Osteoarticular TB accounts for 6%–10% of extrapulmonary TB cases of which the involvement of the sternum has been limited to <1%.[3],[4] Three reported theories on the pathogenesis of this uncommon spread include late complication of pulmonary TB, reactivation of latent foci formed during hematogenous or lymphatic dissemination of primary TB, or direct extension from mediastinal lymph nodes (probable etiology in our patient).[5] Classically being described as a disease commonly affecting young adults with a slightly increased preponderance for males, there have been reports on the pediatric population as well.[6] The manubrium was found to be more commonly affected than the body of the sternum.[7]

A slow insidious onset and fewer constitutional symptoms often make the diagnosis difficult in early stages of sternal TB. Even though radiological changes lag behind clinical symptoms, features if present are better appreciated in the lateral projection of chest X-ray. MRI and computerized tomography scans help in better delineation of bone destruction and soft-tissue involvement which further aids in early detection of this uncommon disease entity. Blood investigations have only a limited role and are essentially normal in most cases apart from a raised ESR. Tissue diagnosis remains as the gold standard which can be obtained by open or percutaneous biopsy where the disease can be confirmed by the presence of caseous necrosis and granuloma in histopathology and/or positive AFB cultures.

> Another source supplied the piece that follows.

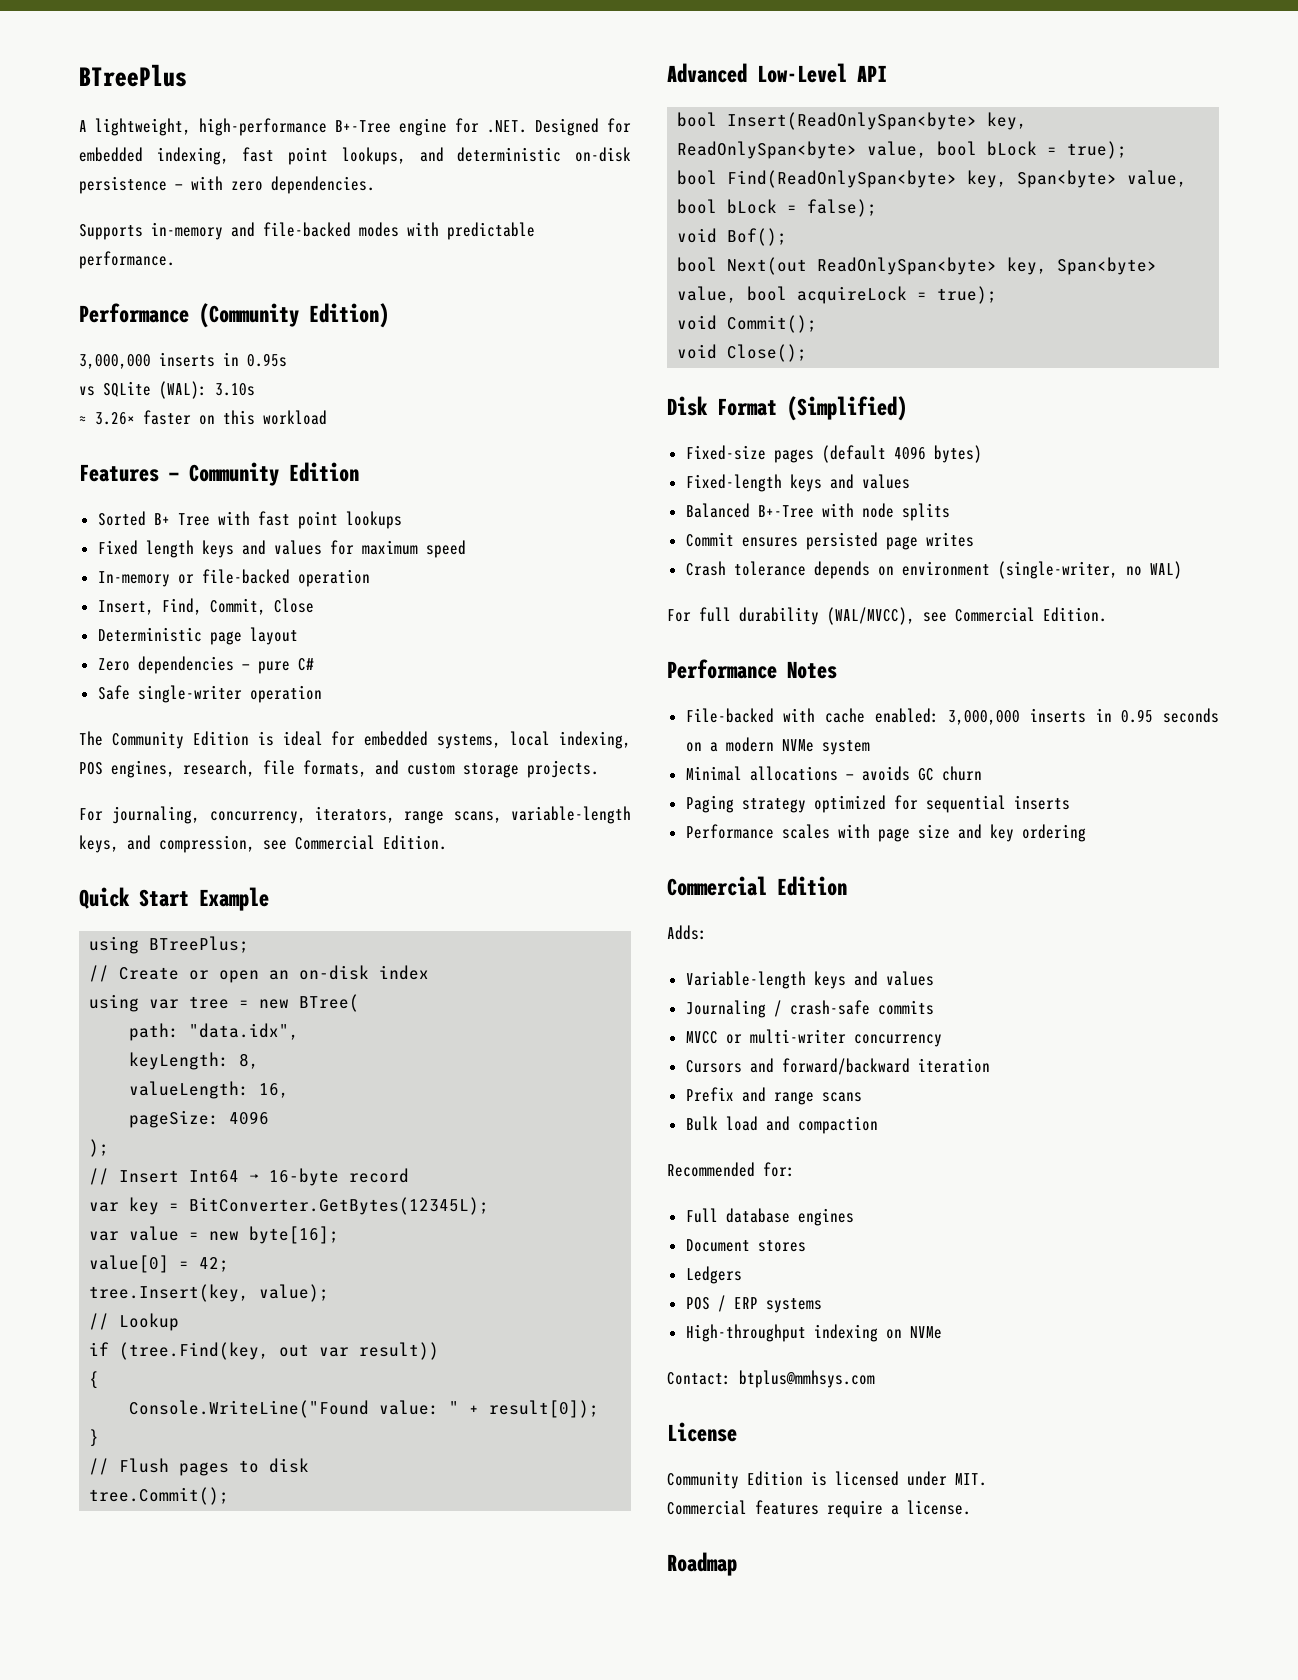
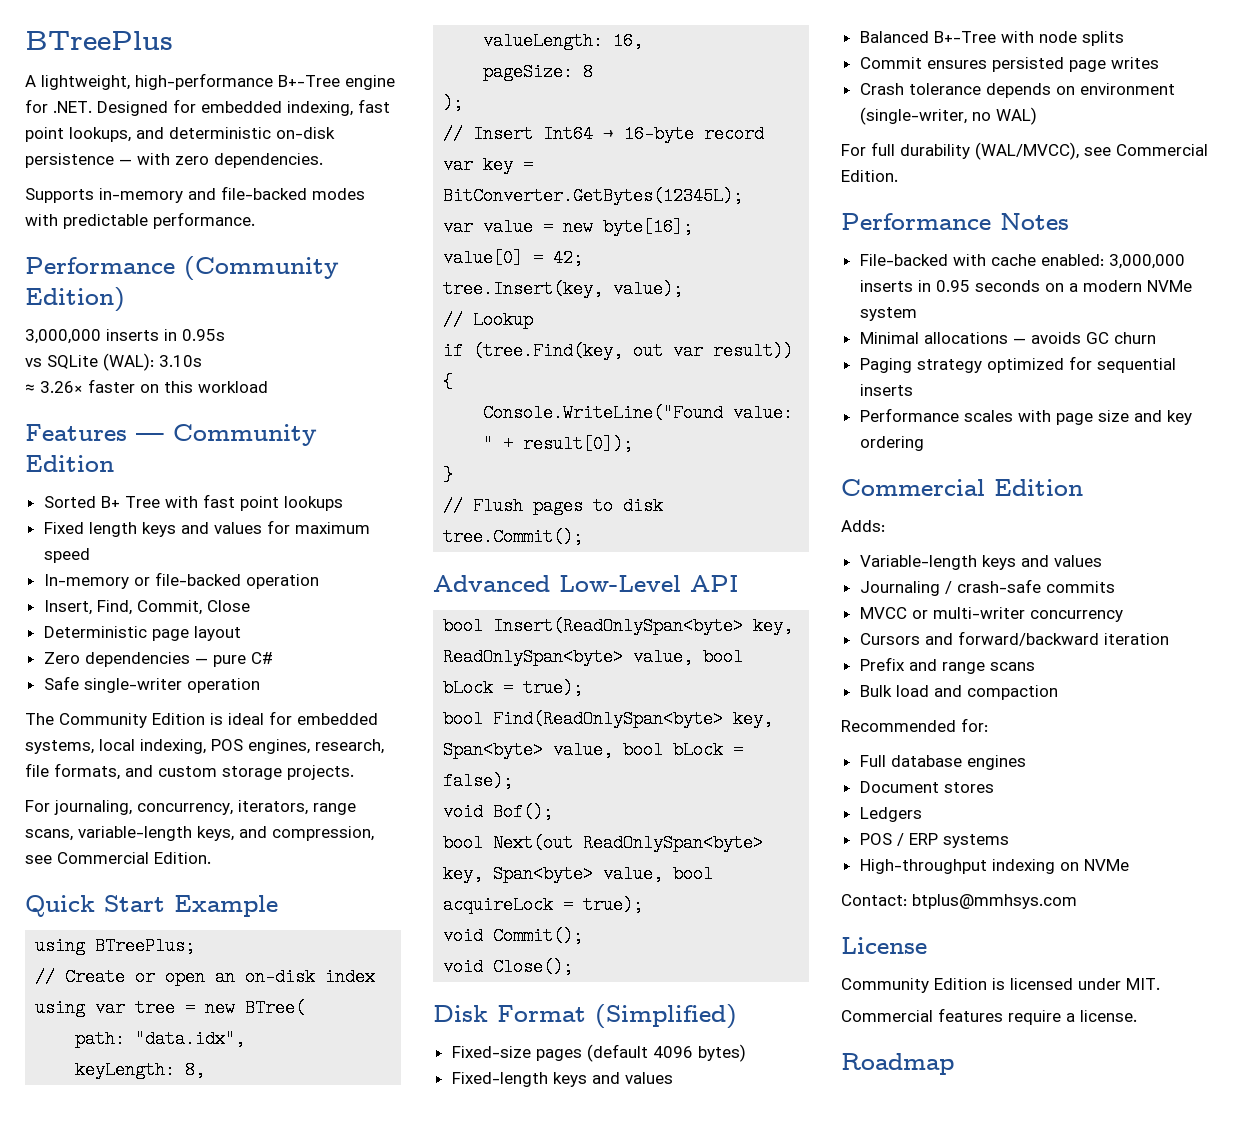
- pageSize: 4096
+ pageSize: 8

Chemotherapy forms the mainstay of treatment like any other tuberculous infection, and surgical management in the form of debridement with or without chest wall reconstruction is reserved for cases with large sequestrated bony fragments or patients not responding to an adequate trial of anti-TB treatment.[5] Anti-tubercular treatment (ATT) regimen is the same as that used for osteoarticular TB with a 2-month intensive phase consisting of four drugs (isoniazid, rifampicin, pyrazinamide, and ethambutol), followed by a continuation phase lasting 10–16 months.[2] Surgical debridement if indicated can result in complications associated with skin closure which may require additional reconstructive procedures such as rotational flaps or vacuum-assisted closure to cover the chest wall defect.

  Conclusion Top

Sternal TB, although rare, should be considered as an important differential diagnosis for atypical chest pain, especially in young adults, as early detection can prevent disease progression and complex surgical procedures.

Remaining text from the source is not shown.